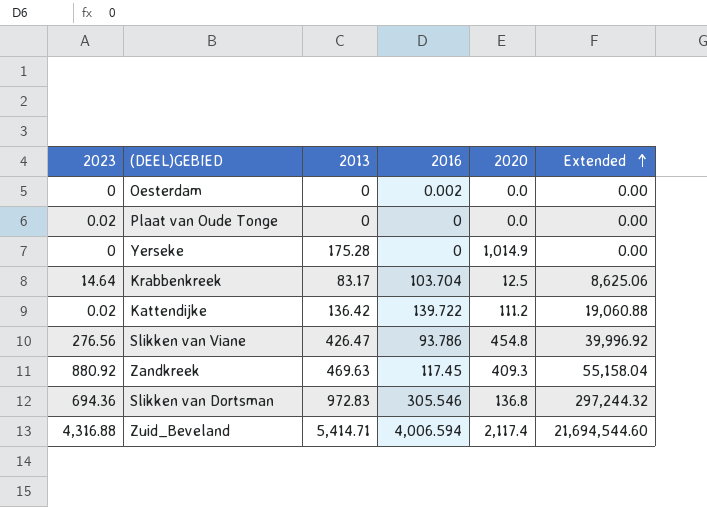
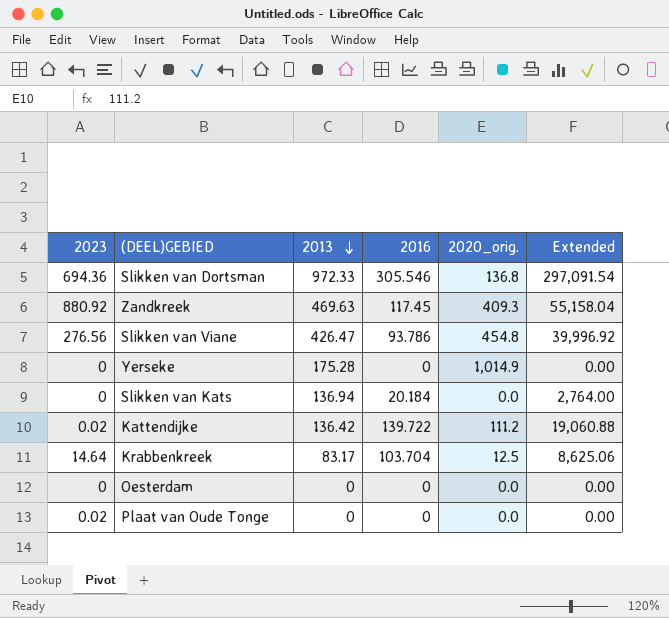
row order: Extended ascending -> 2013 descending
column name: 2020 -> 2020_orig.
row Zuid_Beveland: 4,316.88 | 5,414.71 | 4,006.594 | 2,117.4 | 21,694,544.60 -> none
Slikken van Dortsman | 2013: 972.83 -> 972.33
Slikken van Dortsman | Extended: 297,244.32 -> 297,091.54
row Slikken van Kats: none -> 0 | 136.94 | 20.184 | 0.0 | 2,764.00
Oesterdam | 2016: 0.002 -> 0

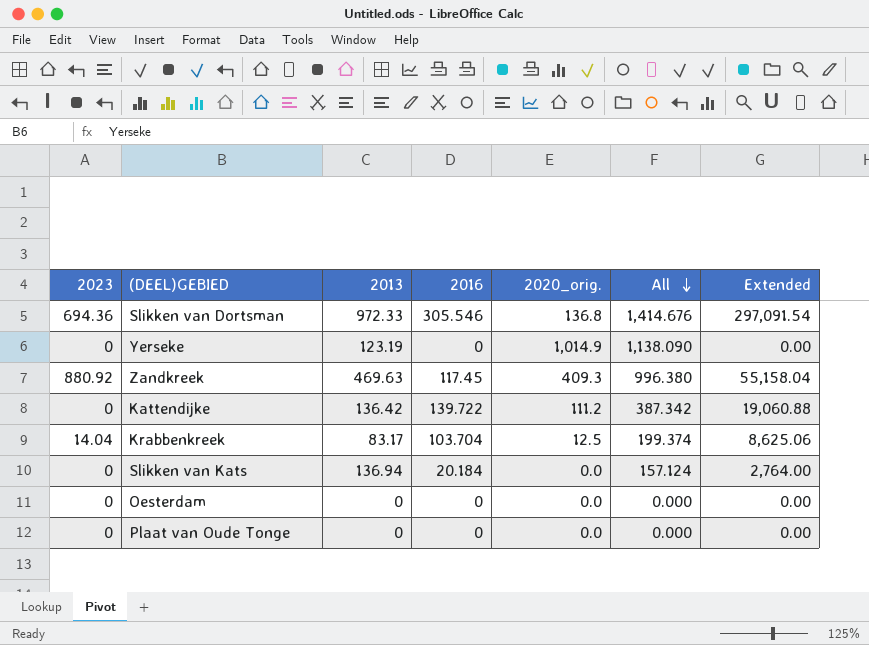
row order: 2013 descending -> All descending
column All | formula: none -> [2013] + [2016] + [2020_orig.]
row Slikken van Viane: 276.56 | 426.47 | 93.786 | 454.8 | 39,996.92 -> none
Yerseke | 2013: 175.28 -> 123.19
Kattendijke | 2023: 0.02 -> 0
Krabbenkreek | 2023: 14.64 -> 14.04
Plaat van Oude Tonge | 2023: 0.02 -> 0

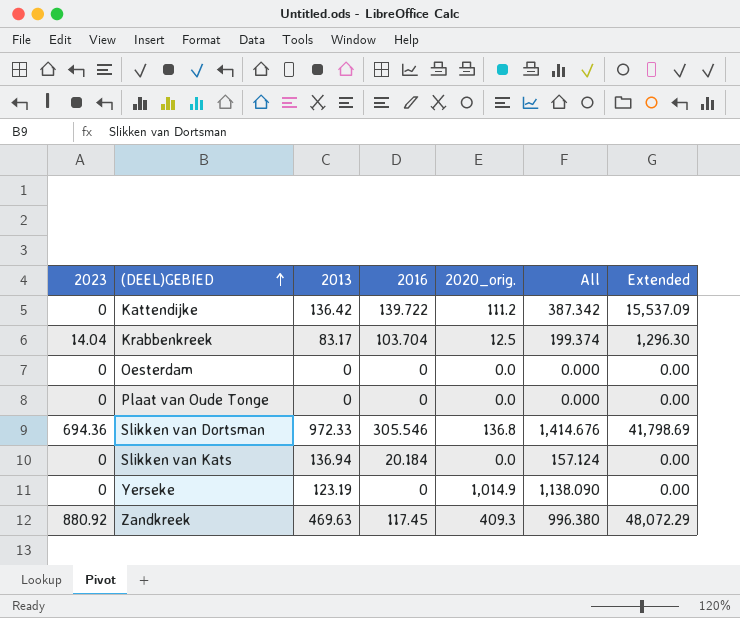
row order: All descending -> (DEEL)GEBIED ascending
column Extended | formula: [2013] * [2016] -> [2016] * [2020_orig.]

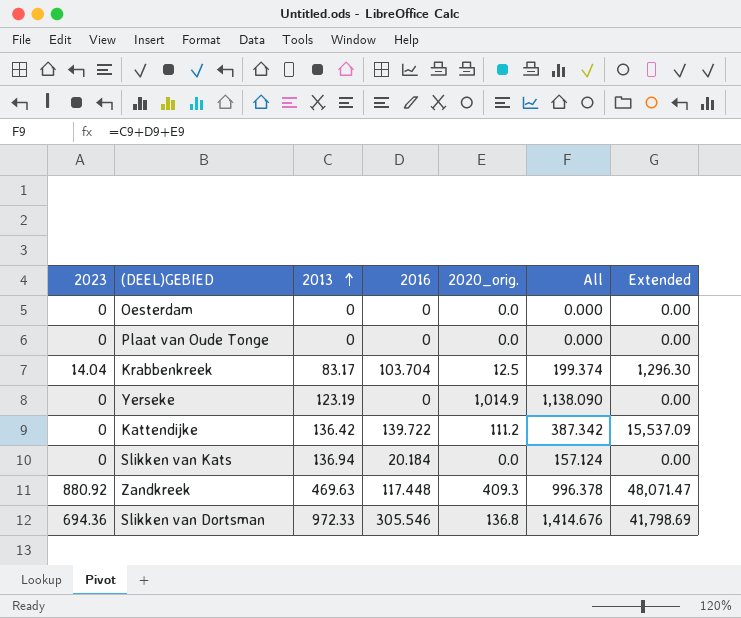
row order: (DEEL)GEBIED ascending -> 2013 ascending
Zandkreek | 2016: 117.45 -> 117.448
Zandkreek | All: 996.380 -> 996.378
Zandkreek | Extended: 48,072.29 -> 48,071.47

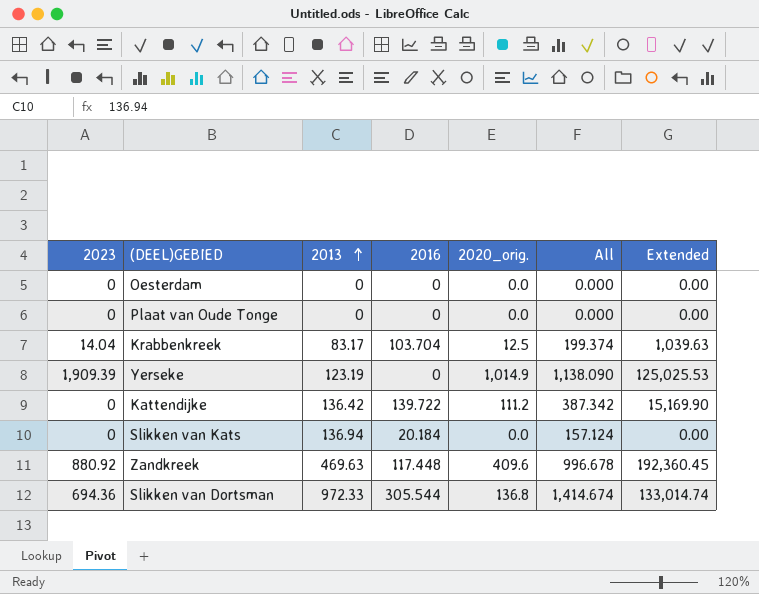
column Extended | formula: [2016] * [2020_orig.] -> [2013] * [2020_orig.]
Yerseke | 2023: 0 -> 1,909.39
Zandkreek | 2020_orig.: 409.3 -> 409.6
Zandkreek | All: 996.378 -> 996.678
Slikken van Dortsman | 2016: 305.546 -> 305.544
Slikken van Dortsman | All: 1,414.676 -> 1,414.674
════════
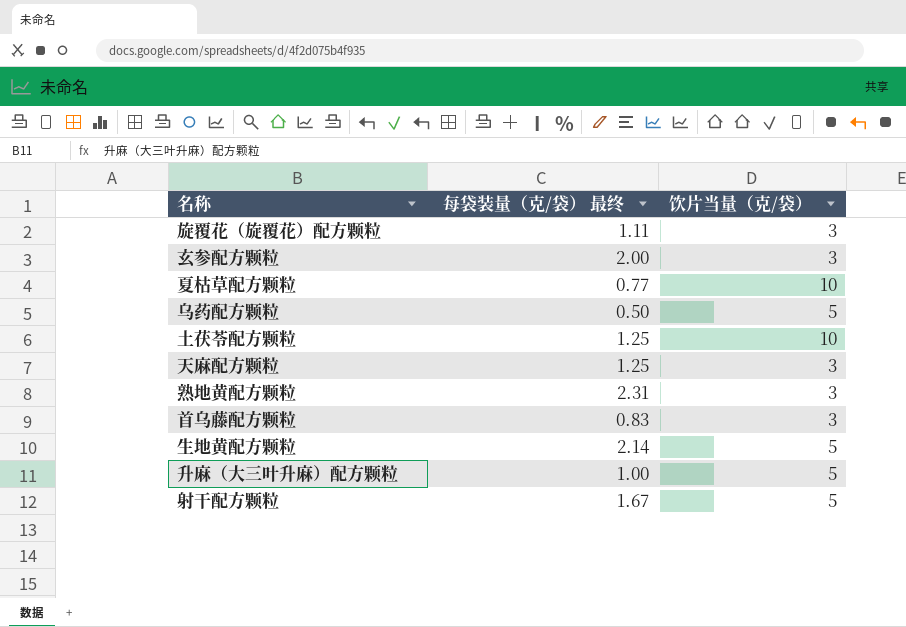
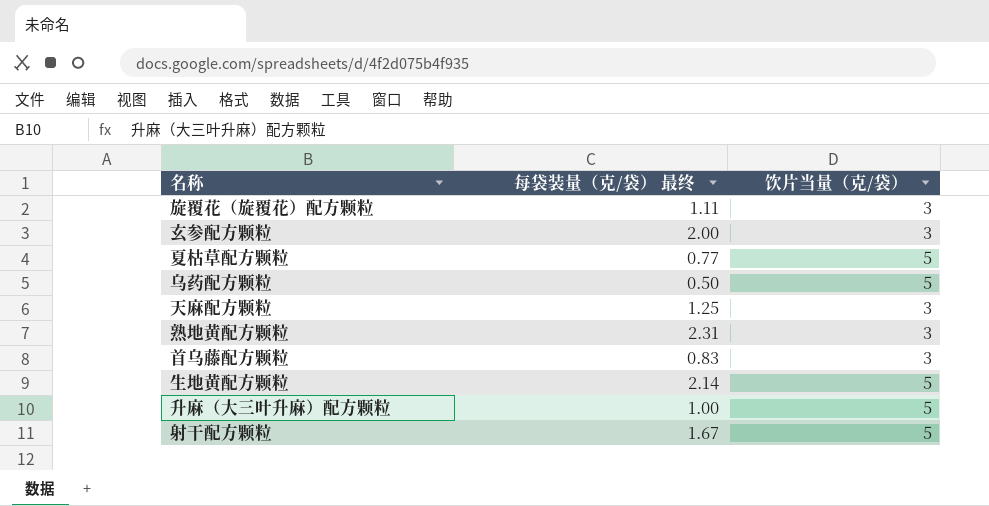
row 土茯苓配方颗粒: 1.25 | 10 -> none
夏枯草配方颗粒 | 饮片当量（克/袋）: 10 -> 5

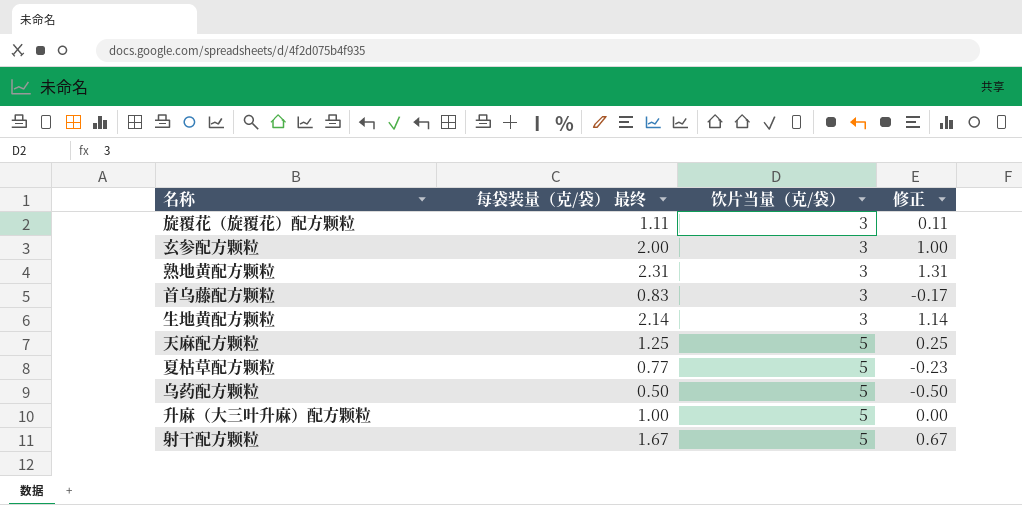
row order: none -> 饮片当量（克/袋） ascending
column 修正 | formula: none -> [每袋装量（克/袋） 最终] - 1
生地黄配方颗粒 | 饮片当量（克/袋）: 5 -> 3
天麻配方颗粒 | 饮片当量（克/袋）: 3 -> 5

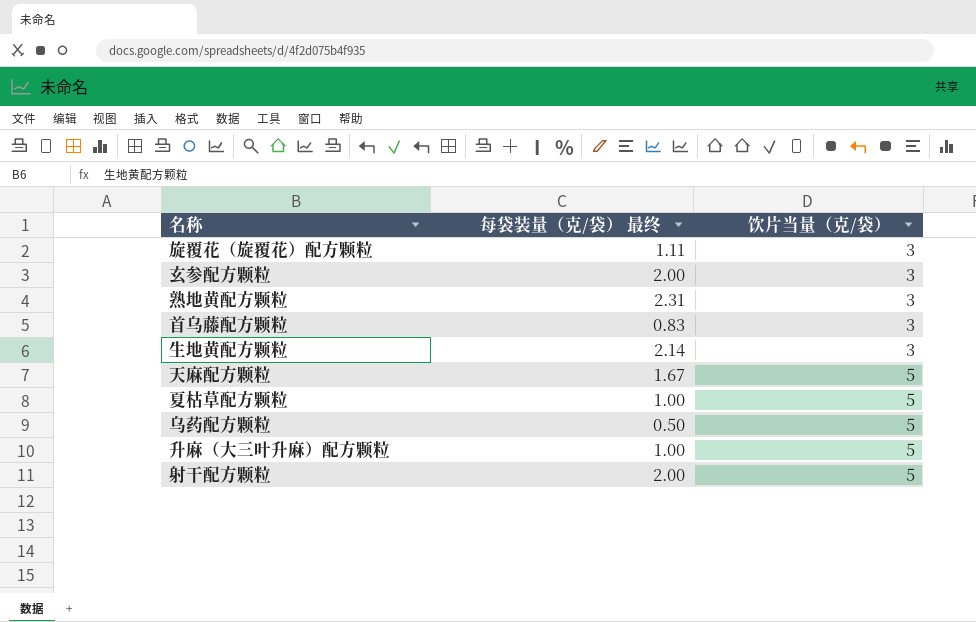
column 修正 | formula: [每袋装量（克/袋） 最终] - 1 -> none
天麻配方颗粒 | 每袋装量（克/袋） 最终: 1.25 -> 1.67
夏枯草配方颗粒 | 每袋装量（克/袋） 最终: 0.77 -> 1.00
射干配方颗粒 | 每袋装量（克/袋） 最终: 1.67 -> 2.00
════════
§ **What to do**:
In the data above, the stretch from the line with "Kattendijke | 2023: 0.02 -> 0" through the line with "Yerseke | 2023: 0 -> 1,909.39" is to be returned exactly, minus any pictures.

§ **Answer section**:
Kattendijke | 2023: 0.02 -> 0
Krabbenkreek | 2023: 14.64 -> 14.04
Plaat van Oude Tonge | 2023: 0.02 -> 0

row order: All descending -> (DEEL)GEBIED ascending
column Extended | formula: [2013] * [2016] -> [2016] * [2020_orig.]

row order: (DEEL)GEBIED ascending -> 2013 ascending
Zandkreek | 2016: 117.45 -> 117.448
Zandkreek | All: 996.380 -> 996.378
Zandkreek | Extended: 48,072.29 -> 48,071.47

column Extended | formula: [2016] * [2020_orig.] -> [2013] * [2020_orig.]
Yerseke | 2023: 0 -> 1,909.39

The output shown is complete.